Uma pesquisa realizada no ambulatório do Programa de Pesquisa e Atenção à Violência e ao Estresse Pós-traumático (Prove), da Universidade Federal de São Paulo (Unifesp), revelou que o organismo de mulheres vítimas de estupro acometidas por transtorno de estresse pós-traumático (Tept) permanece com resposta ao estresse mesmo após melhora nos sintomas de ansiedade e depressão.
O estudo, que avaliou o cortisol – hormônio que ajuda a controlar o estresse – e das citocinas inflamatórias – que respondem à inflamação –, mostrou que as pacientes mantiveram uma alteração considerada importante um ano após o início do tratamento. A professora Andrea Feijó de Mello, do Departamento de Psiquiatria da Unifesp, explicou que o cortisol alto e as citocinas inflamatórias ainda altas e alteradas corroboram a hipótese de neuro progressão, indicando que, mesmo com melhora clínica, o organismo mantém uma resposta alterada ao estresse.
As alterações observadas no estudo estão relacionadas a doenças do sistema imunológico e do estresse. Segundo Andrea Mello, a alteração crônica do cortisol está ligada a várias doenças, como diabetes, doenças cardíacas e autoimunes, como psoríase, lúpus e artrite reumatoide. Ela ressaltou que o impacto pode ser tanto psíquico, com a falta de melhora dos sintomas de estresse pós-traumático, quanto clínico, com o desenvolvimento de doenças relacionadas a alterações do cortisol e das citocinas inflamatórias.
De acordo com a pesquisadora, 45% das vítimas de estupro desenvolvem Tept, o que mostra a gravidade do impacto desse tipo de trauma. A pesquisa contou com 74 mulheres no início do estudo, mas apenas 49 o completaram, recebendo tratamento medicamentoso ou terapia interpessoal. Ambas os grupos tiveram melhora nos sintomas clínicos, como depressão e ansiedade, mas a pesquisadora apontou que o tratamento foi suficiente para os sintomas psíquicos, mas não para a alteração biológica que continua ocorrendo.
Andrea Mello destacou que pesquisas futuras serão necessárias para entender o que acontece no sistema das pacientes que permanecem hiperativado, já que isso pode causar danos ao longo do tempo.
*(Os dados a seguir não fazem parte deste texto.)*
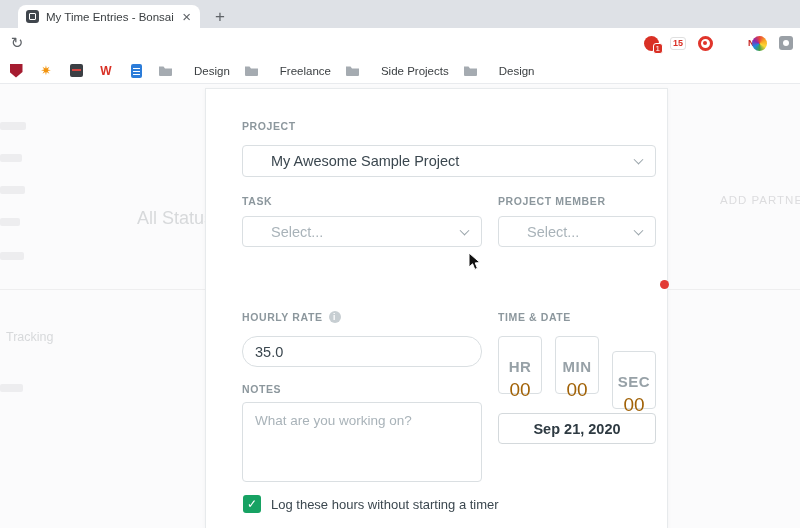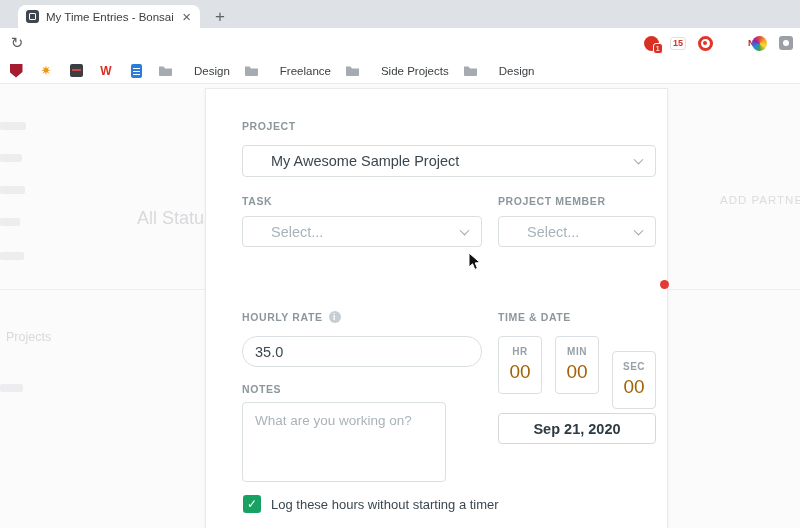"Projects" span.ghost { text: Projects -> Tracking }
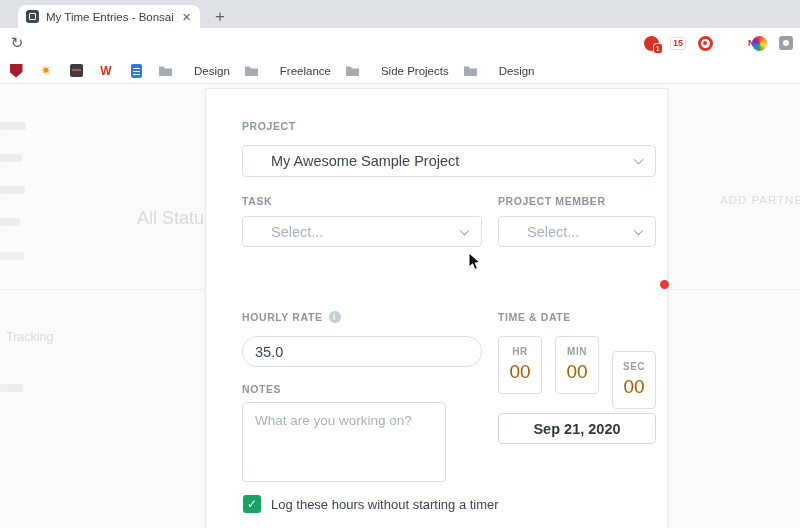"HR" .tb-label { font-size: 10px -> 15px; margin-top: 9px -> 21px }
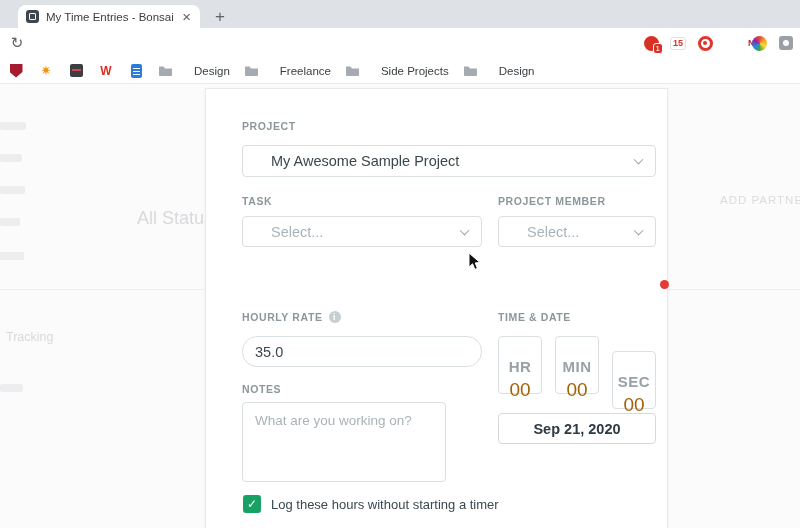"What are you working on?" textarea.notesarea { width: 204px -> 240px }
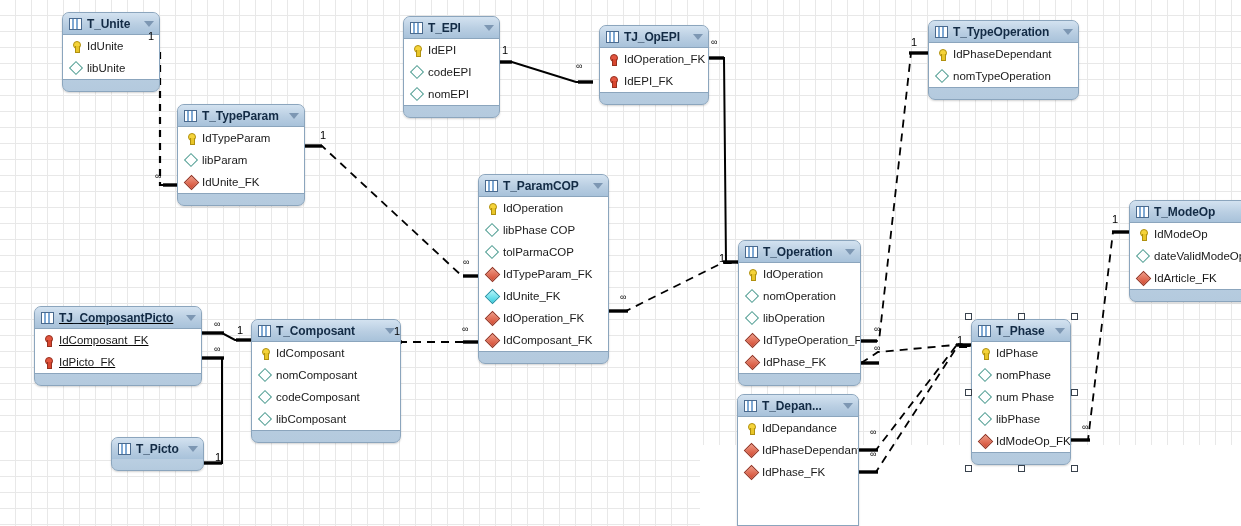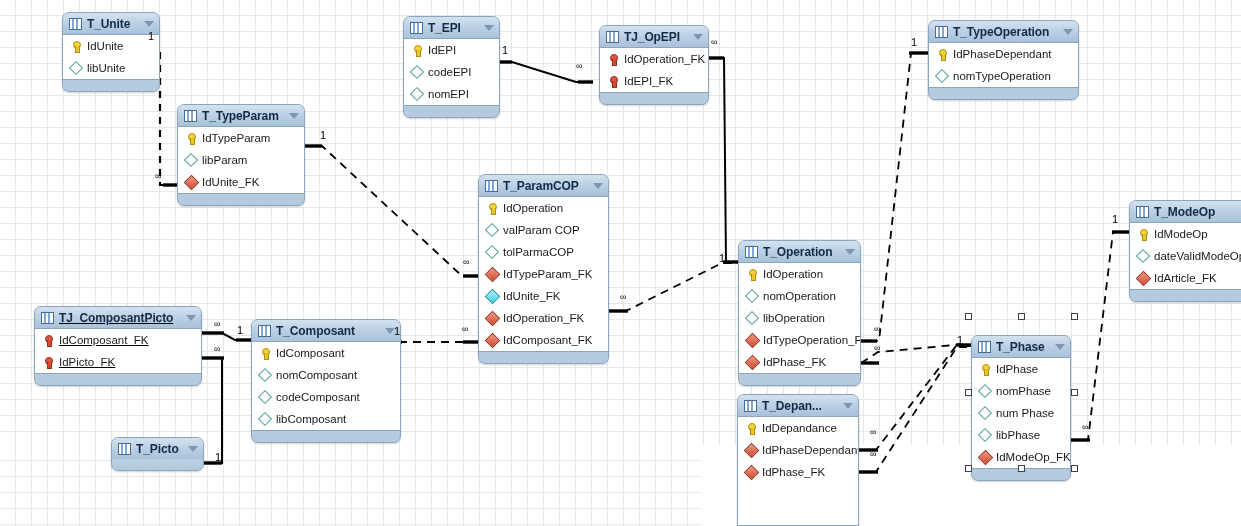"valParam COP" span { text: valParam -> libPhase }
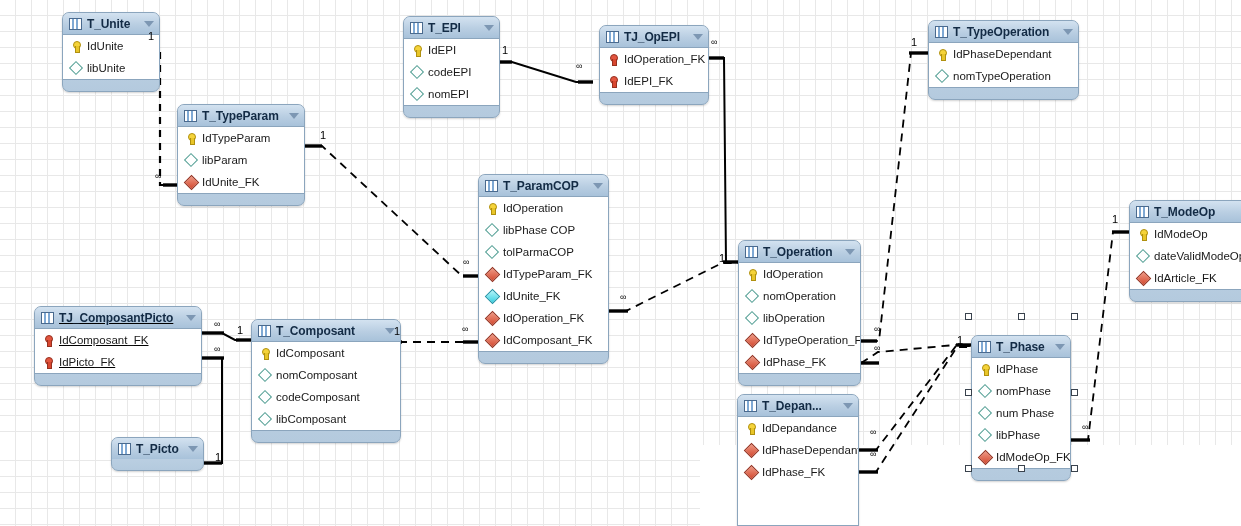"T_Phase" div.entity { margin-top: 16px -> none }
Ela ressaltou a importância de acompanhamento mais longo do que um ano para compreender melhor o processo.
O estudo é um retrato preocupante da realidade enfrentada pelas mulheres vítimas de estupro no Brasil, onde a violência sexual continua sendo um problema preocupante. No primeiro semestre de 2023, a cada 8 minutos, uma menina ou mulher foi estuprada no país, segundo dados do Fórum Brasileiro de Segurança Pública (FBSP). O estudo revelou que foram registrados 34 mil estupros e estupros de vulneráveis de meninas e mulheres de janeiro a junho, o que representa um aumento de 14,9% em relação ao mesmo período do ano passado.
Esses números, no entanto, podem ser ainda maiores devido à subnotificação de casos de violência sexual, o que evidencia a urgência de políticas e ações efetivas para prevenir e combater a violência contra as mulheres. A pesquisa sobre a resposta alterada ao estresse em mulheres vítimas de estupro reforça a necessidade de um olhar mais atento e compreensivo em relação a essas vítimas, bem como a importância de medidas preventivas e de apoio mais efetivo para garantir a saúde e o bem-estar das sobreviventes de violência sexual.